The next obvious question is to check to see if Bauer has changed his pitch selection or the velocity on any of his pitches. PitchF/X tracks Trevor Bauer pitches in six categories:
- FA (Four Seam Fastballs)
- FT (Two Seam Fastballs)
- FC (Cutters)
- CH (Change Ups)
- SL (Sliders)
- CU (Curveballs)
As seen in the table above, there are not many changes in velocity or frequency of pitch types. Trevor Bauer is still throwing his four seam and two seam fastballs just over half of the time. He has increased his usage of the cutter and changeup, while reducing usage of his slider and curveball. But, those minor adjustments in his secondary pitches could just be due to the small sample size or perhaps pitches that move better in the colder weather.

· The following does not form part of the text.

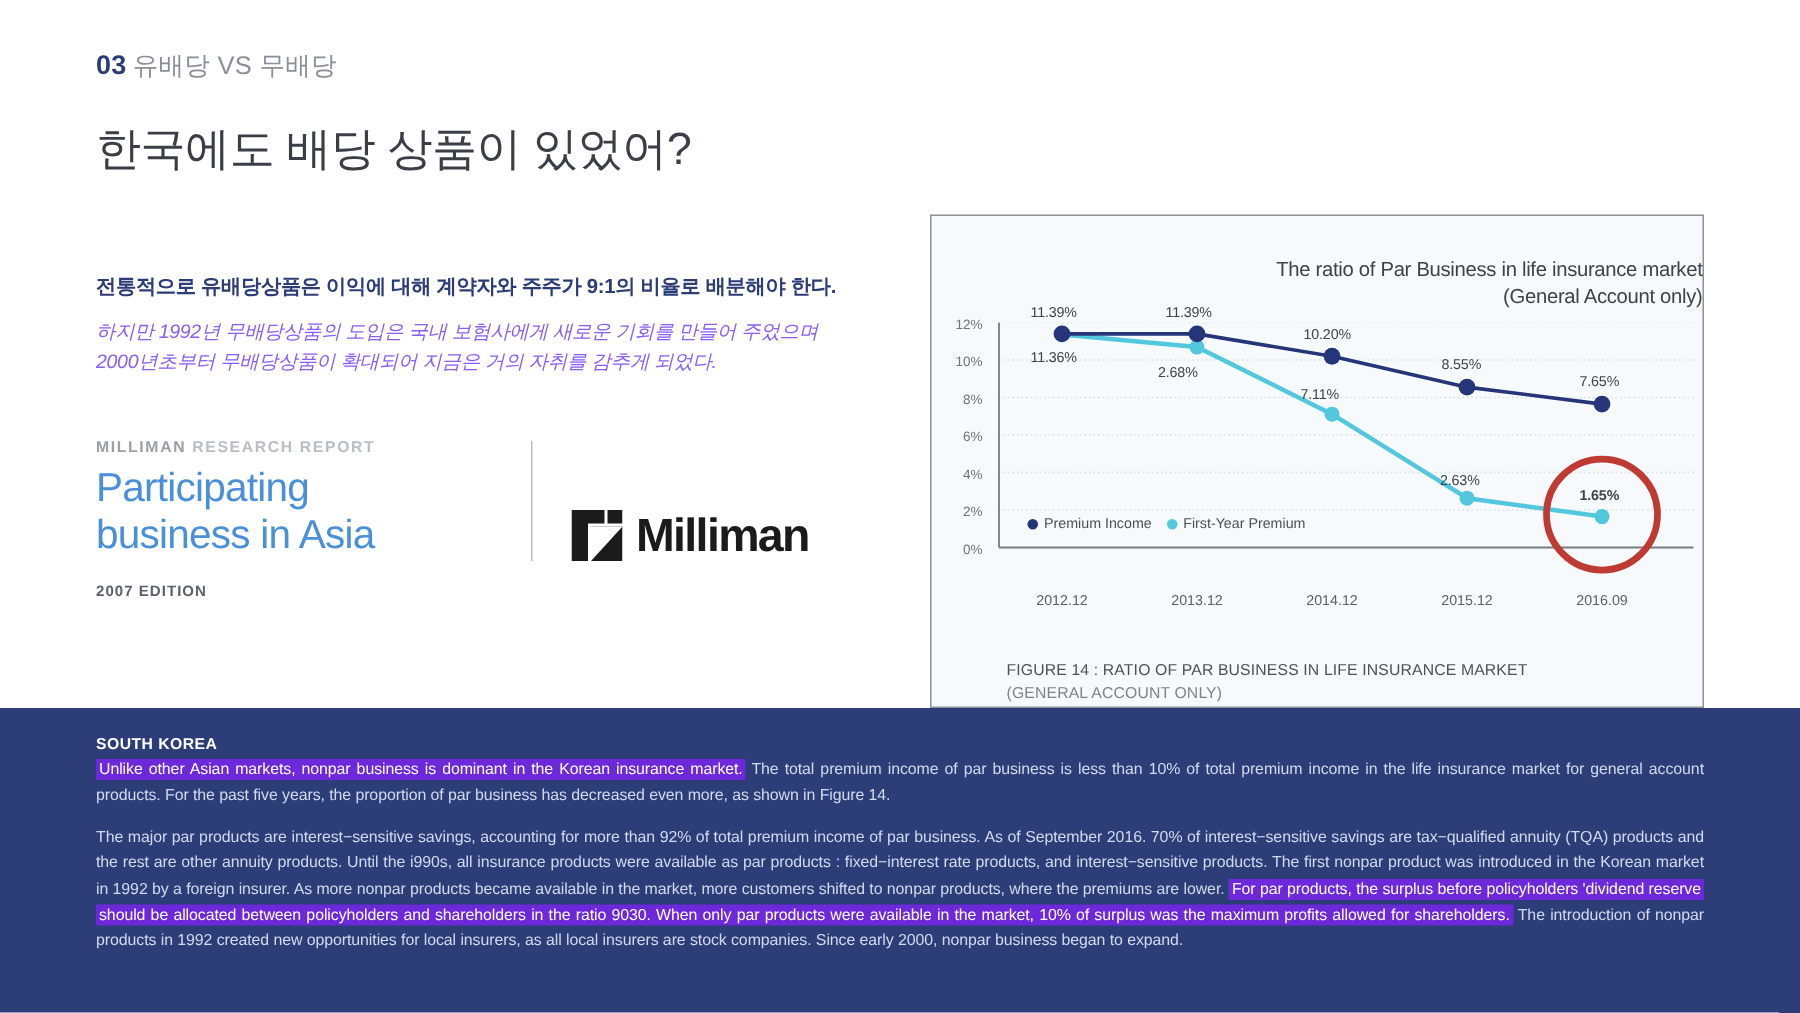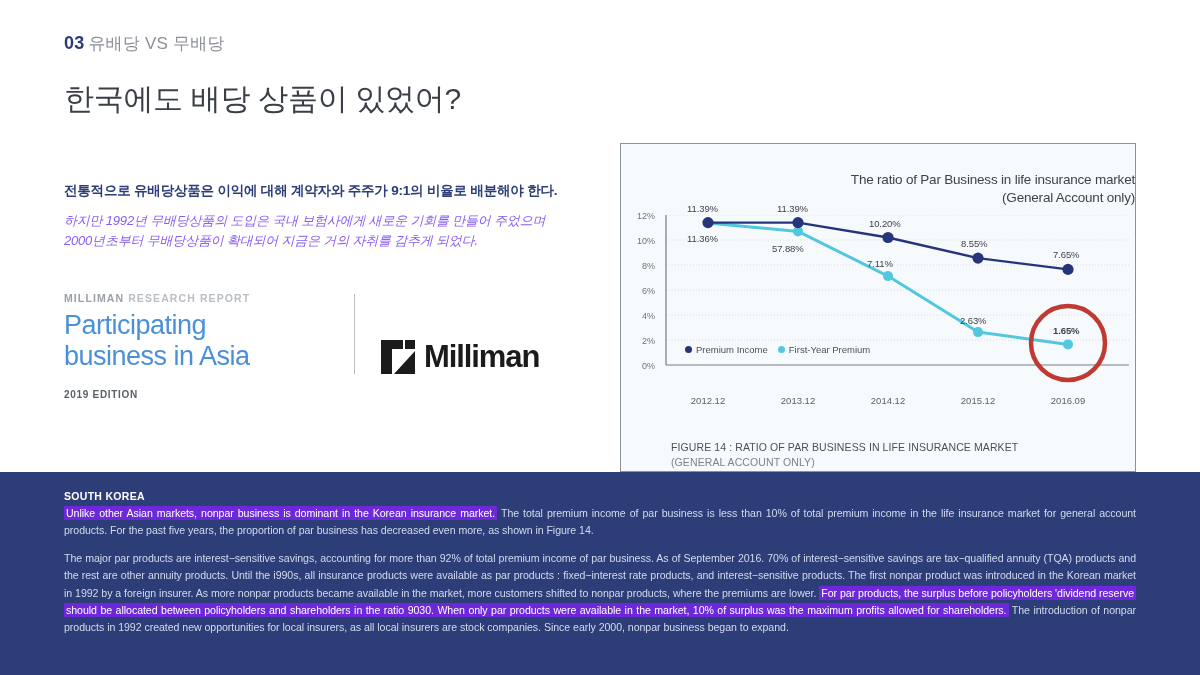"57.88%" div.dlabel { text: 57.88% -> 2.68% }
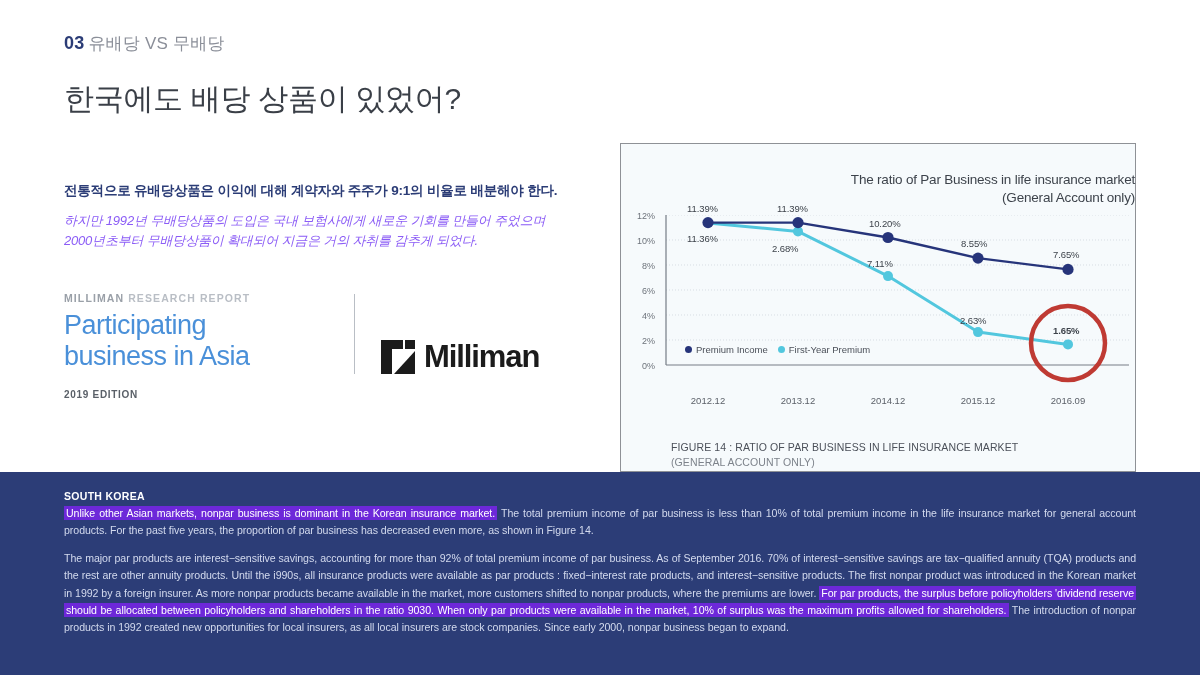"2019 EDITION" div.rr-edition { text: 2019 -> 2007 }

Overall, the success that Trevor Bauer has had in 2015 cannot definitively predict that he will continue his success throughout the season. However, it is apparent that the success is due to either a changed or refined approach to the location of his pitches even as the pitch selection has remained relatively static. Therefore, his dominance cannot be attributed to good fortune, but it is specific to the skill that he has demonstrated. Trevor Bauer is hitting the lower outside corner of the strike zone (and outside it) more often, and he is getting hitters to swing more often with less contact on those pitches. Now, it is up to him to prove that he can be consistent with his newly refined skill. If he can, then he could become the fourth Cleveland Indian to win a Cy Young Award in the past 10 years.
- Aside: Chris Antonetti was able to decide against paying Shin-Soo Choo and somehow convinced Arizona to take Didi Gregorius from Cincinnati. The Indians took the money they could have paid Choo and spent it on Brett Myers and Nick Swisher. Neither of those contracts have bore a ton of fruit, but Nick has given some value and we still received a good young pitcher under team control for the forseeable future out of it. Another great trade for the Indians. [↩]

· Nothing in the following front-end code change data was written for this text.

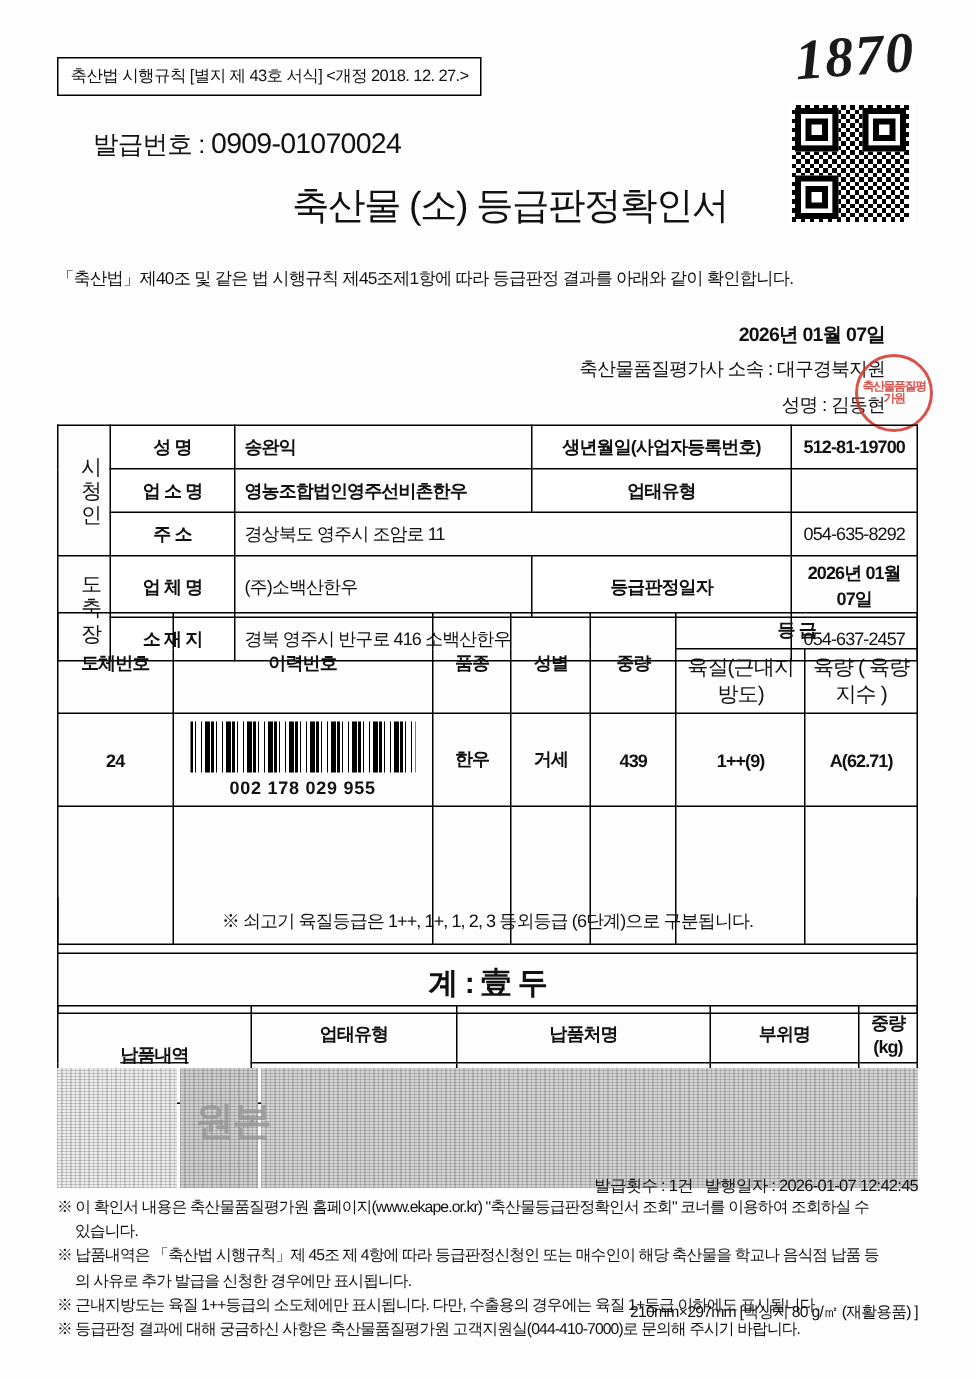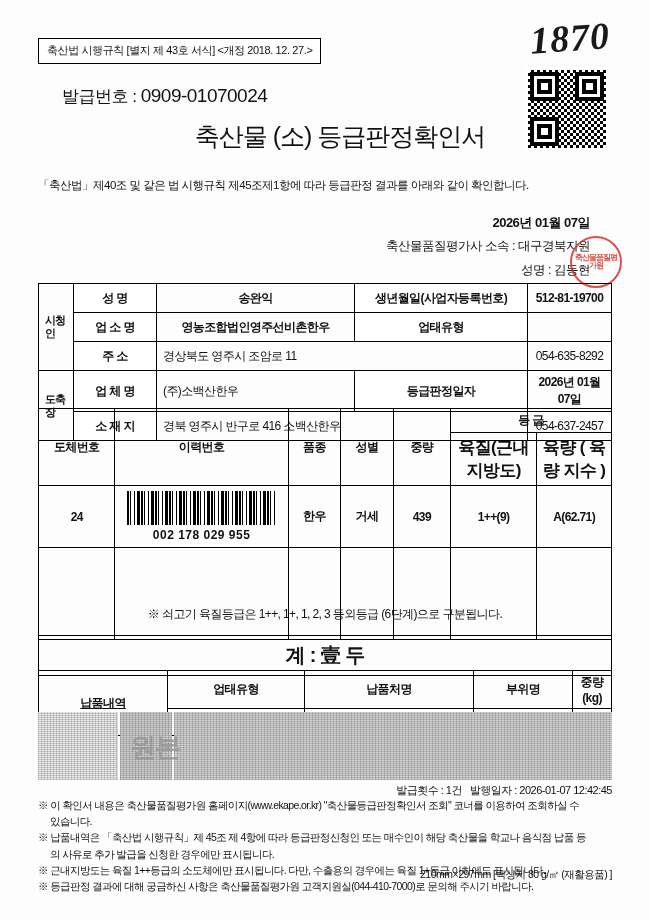"송완익" .bold { text-align: center -> none }
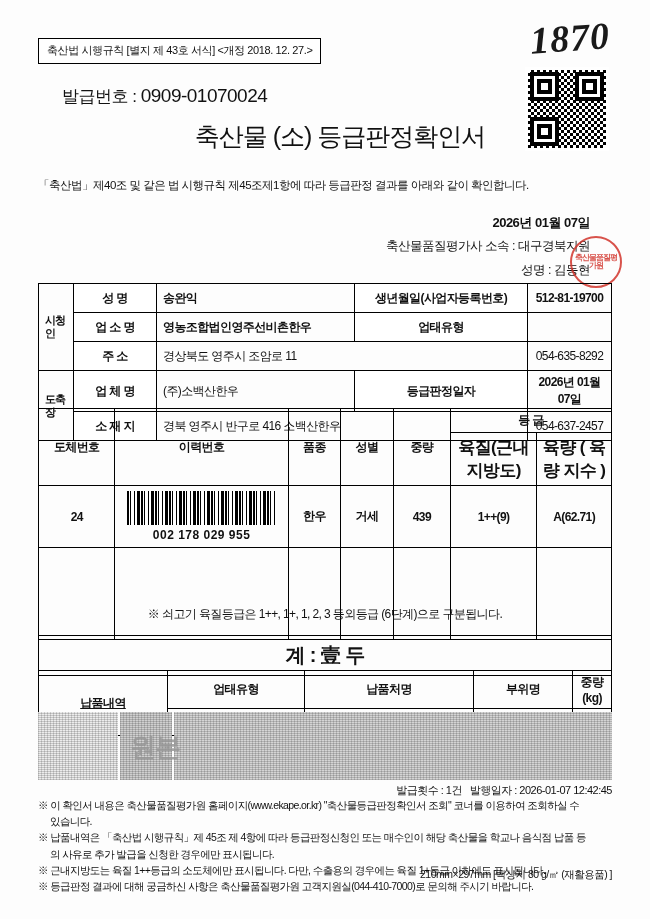"시청인" .sidelbl { font-size: 11px -> 14px; font-weight: bold -> normal; text-align: left -> right }
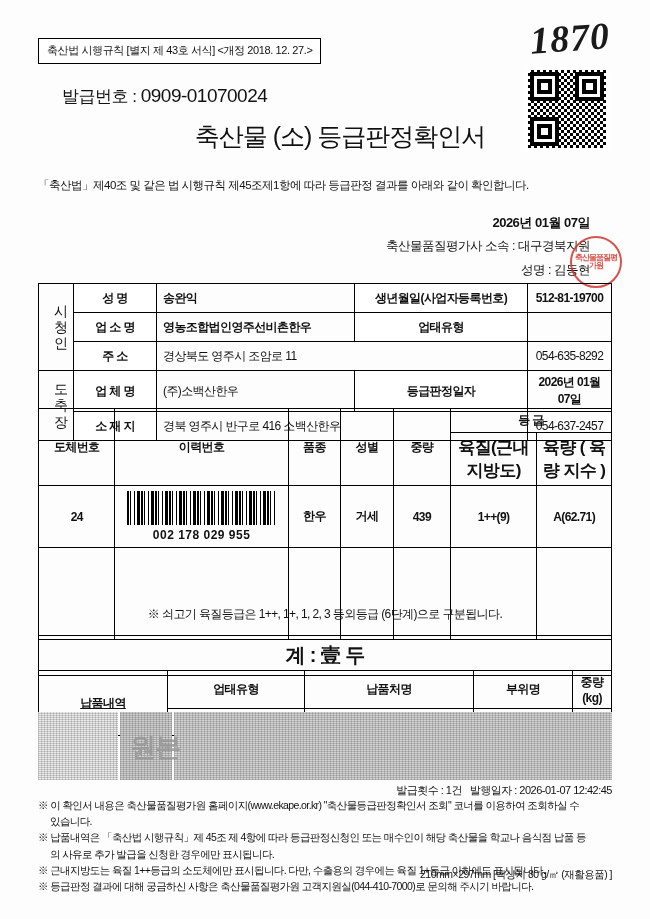"육질(근내지방도)" .grade-table .sub { font-size: 17px -> 14px; font-weight: bold -> normal }
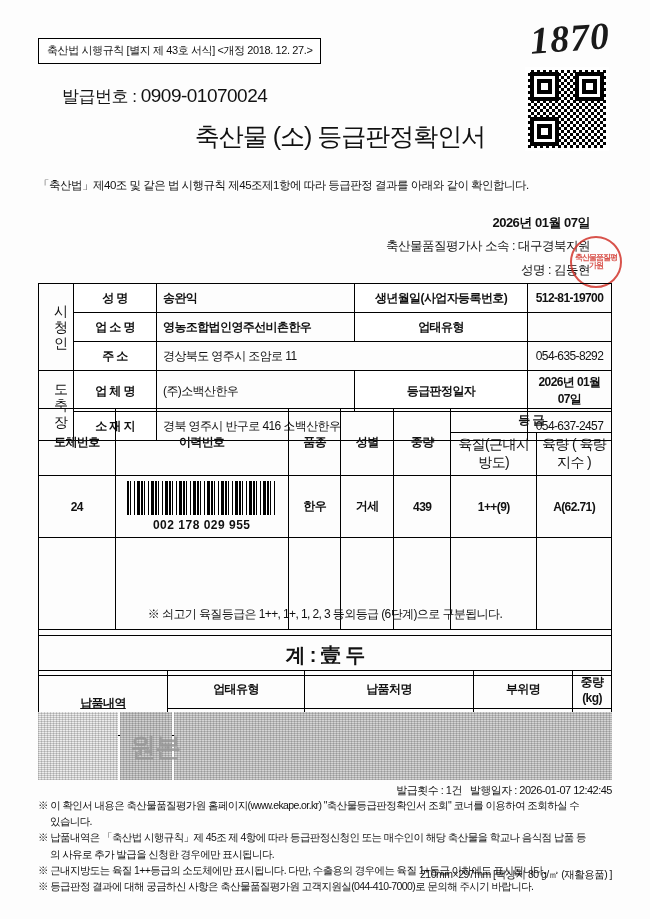"원본" .noise-band { height: 68px -> 80px }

- Major hat-tip to Fangraphs and Baseball Info Solutions for making all of this analysis possible with all of the data they provide so quickly on every MLB player [↩]
9 Comments
Good read! Is “Bode Plots” a pun I’m not getting, though?
Thank you for asking.
Bode Plots are an electrical engineering way of analyzing frequency in comparison with magnitudes and decibels (et cetera). As an electrical engineering major, it may have become a running joke with me 🙂
http://en.wikibooks.org/wiki/Control_Systems/Bode_Plots
I love this quote from Bauer: “Look, I’m not that big. I’m not that strong. I’m not fast. I’m not explosive. I can’t jump. I wasn’t a natural-born athlete. I was made.”

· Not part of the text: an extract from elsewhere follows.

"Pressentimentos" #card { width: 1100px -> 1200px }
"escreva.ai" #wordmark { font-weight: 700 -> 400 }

He’s quickly becoming my favorite Indian.
I absolutely love that he gave a big FU to the major league pitching establishment thinking. Like you said he made himself, and I hope the Tribe can inject some of Bauers training regiment into some young arms in the near future.
Completely agree. I love how when he came here all I read was about how he had a bad attitude and was a bad teammate, like he was Milton Bradley v.2.0. In reality, he’s just somebody smart enough to have his own ideas about how to approach the game and brave enough to voice those opinions. That’s so rare in baseball. And the higher ups on the Indians deserve some credit for understanding how to handle a guy like that.
Not only for handling him properly, but also recognizing his situation in Arizona was detrimental towards his development and properly seeing that he was a great buy-low candidate.